最初の一人が僕の所に来る前に、廊下に逃れ扉をぴしゃりと閉める。
それと同時に、今日休み時間毎にカズヤの元に行くために使っていた能力を再び発動させる。
空間を瞬間的に圧縮する事により、瞬時に別の所に移動することが出来る能力。
といっても、それほど長い距離を移動する事は出来ないし、連続して使用する事が出来る訳でもない。移動範囲はせいぜい二百メートル位。一度使用してからは五分以上の間が必要だ。

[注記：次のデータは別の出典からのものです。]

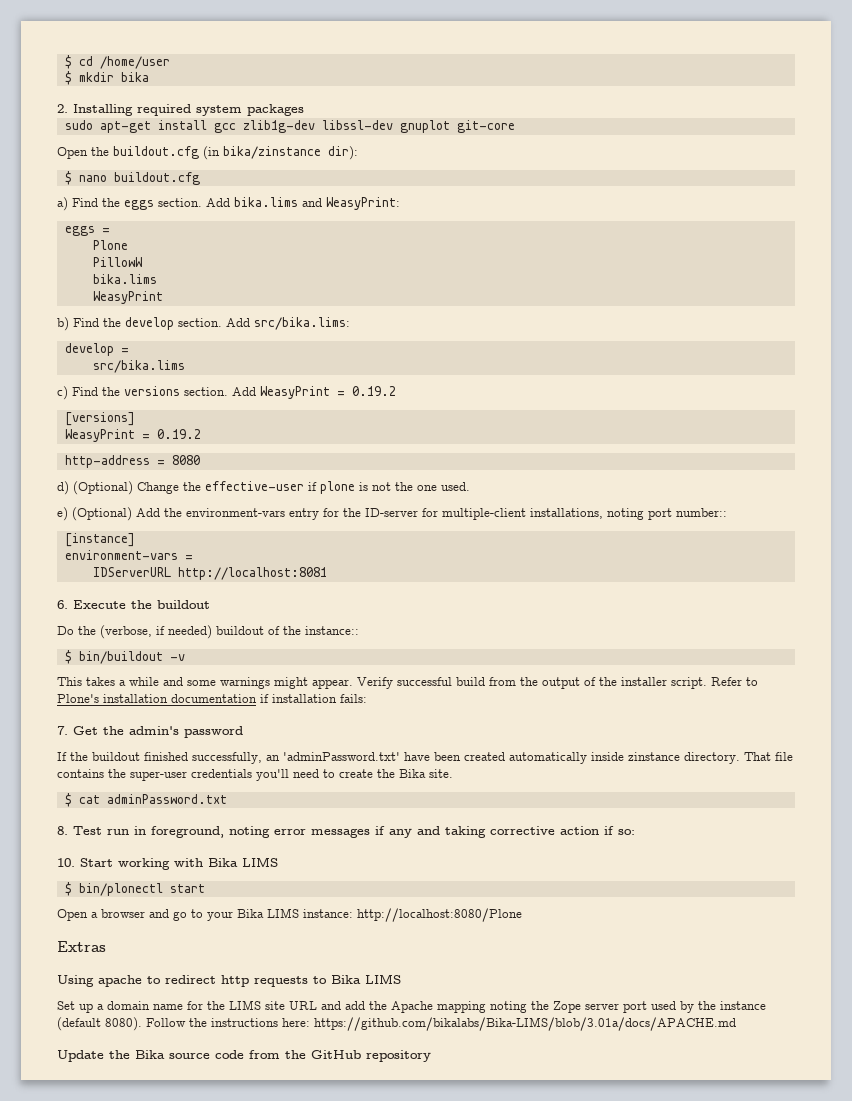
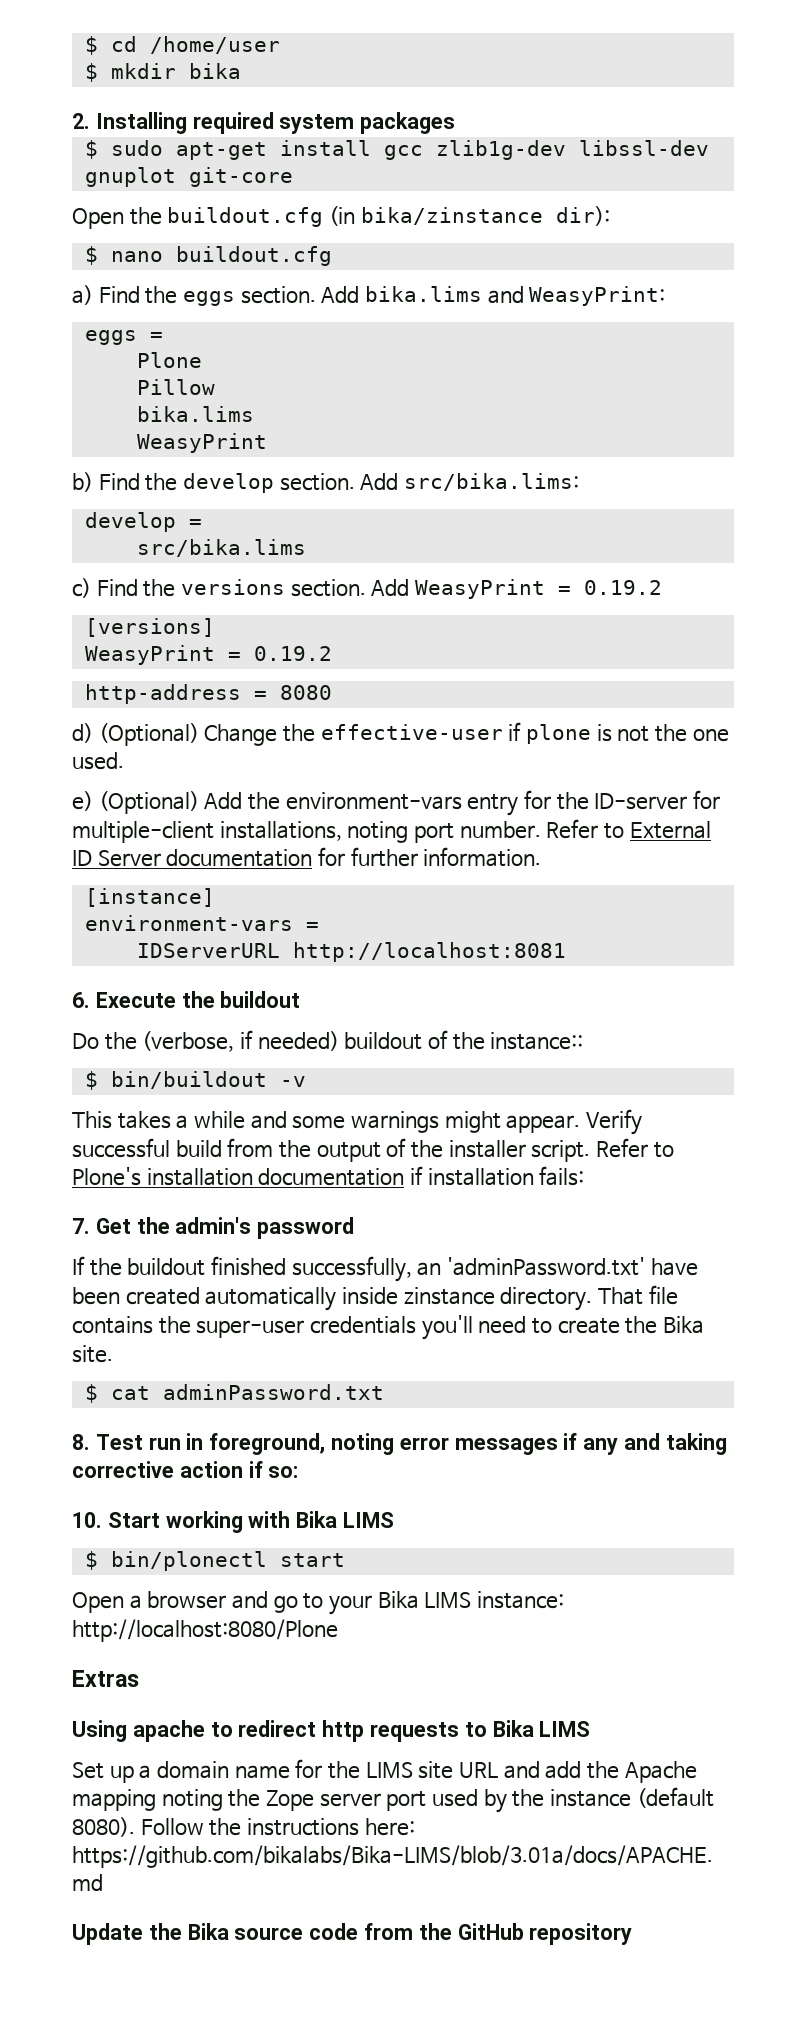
- sudo apt-get install gcc zlib1g-dev libssl-dev gnuplot git-core
+ $ sudo apt-get install gcc zlib1g-dev libssl-dev gnuplot git-core
- PillowW
+ Pillow
- e) (Optional) Add the environment-vars entry for the ID-server for multiple-client installations, noting port number::
+ e) (Optional) Add the environment-vars entry for the ID-server for multiple-client installations, noting port number. Refer to External ID Server documentation for further information.

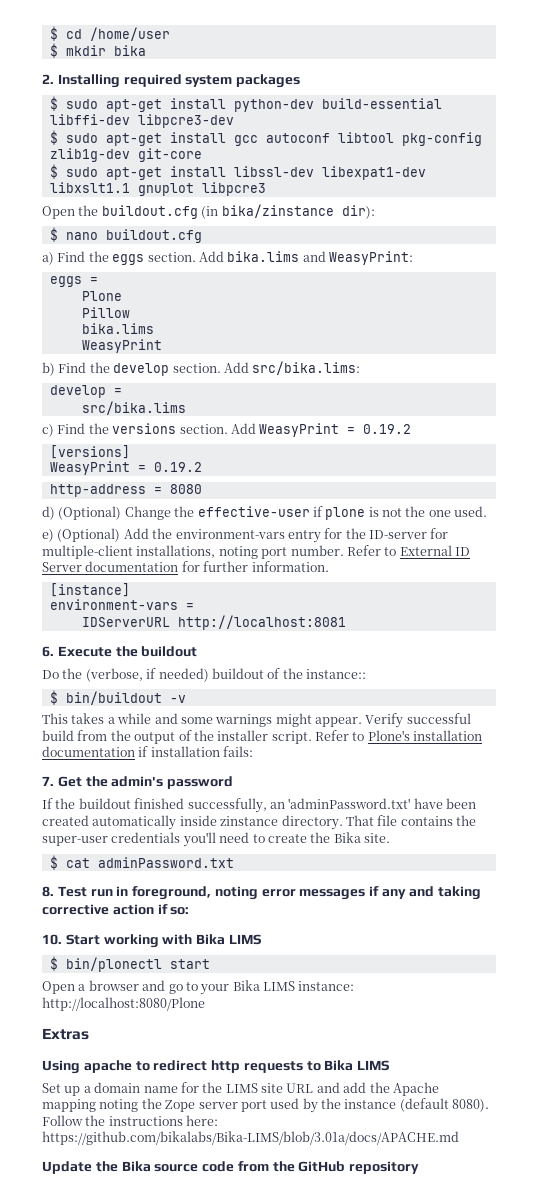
+ $ sudo apt-get install python-dev build-essential libffi-dev libpcre3-dev
- $ sudo apt-get install gcc zlib1g-dev libssl-dev gnuplot git-core
+ $ sudo apt-get install gcc autoconf libtool pkg-config zlib1g-dev git-core
+ $ sudo apt-get install libssl-dev libexpat1-dev libxslt1.1 gnuplot libpcre3

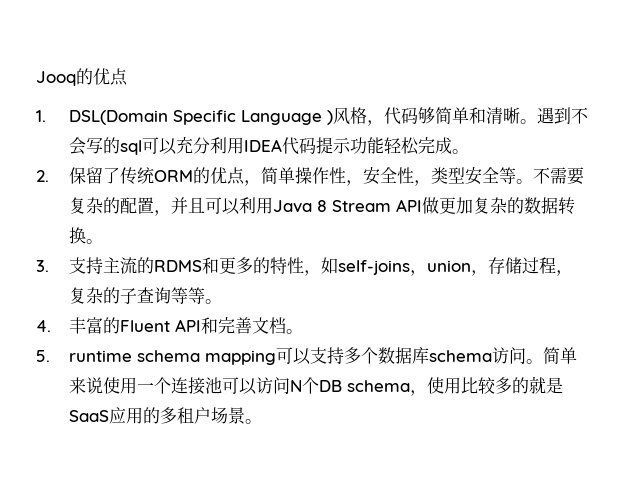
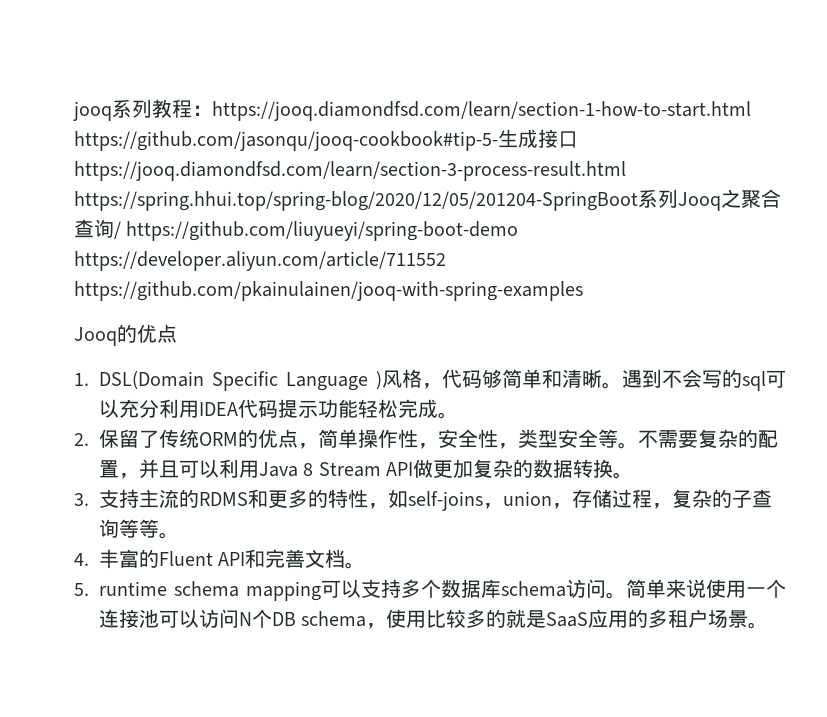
+ jooq系列教程：https://jooq.diamondfsd.com/learn/section-1-how-to-start.html https://github.com/jasonqu/jooq-cookbook#tip-5-生成接口https://jooq.diamondfsd.com/learn/section-3-process-result.html https://spring.hhui.top/spring-blog/2020/12/05/201204-SpringBoot系列Jooq之聚合查询/ https://github.com/liuyueyi/spring-boot-demo https://developer.aliyun.com/article/711552 https://github.com/pkainulainen/jooq-with-spring-examples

五分というと短い様に感じるかもしれないが、一秒、一コンマを争う戦闘の中において、五分という時間は致命的な長さだ。
もちろんこの考えは僕がFOLSに入り、ARUTOと戦うことを前提としたものだが。とりあえず、この能力が余り戦闘向きではないって事である。
僕はこの能力を「スティールシー・ステップス」と名付けた。
今のような場面ではうってつけの能力だと思う。つまり、逃げる時。
扉から出るのと同時に使用する事で、後ろから見れば廊下に出て行っている様に見えるが、実際は廊下に出るのではなく、圧縮された先、今の場合は、カズヤのいる体育倉庫の中に移動するという訳だ。
まあ、休み時間に使っていたのは僕がカズヤの所に行くのを見られないための他に、少しでも長くカズヤと話せる時間を作りたかったという理由もあったのだけれども。
「よう。また来たのか?」
倉庫に着くなりカズヤの声が掛かる。
流石にもう何度も来ている事もあり、僕がいきなり現れた事に対して驚いたりはしない。最初の休み時間に僕が現れた時には、かなり驚いていたんだけどな。
といっても、明るい所から急に暗い所に来た僕には、すぐに彼の表情を見て取る事は出来ないのだけれども。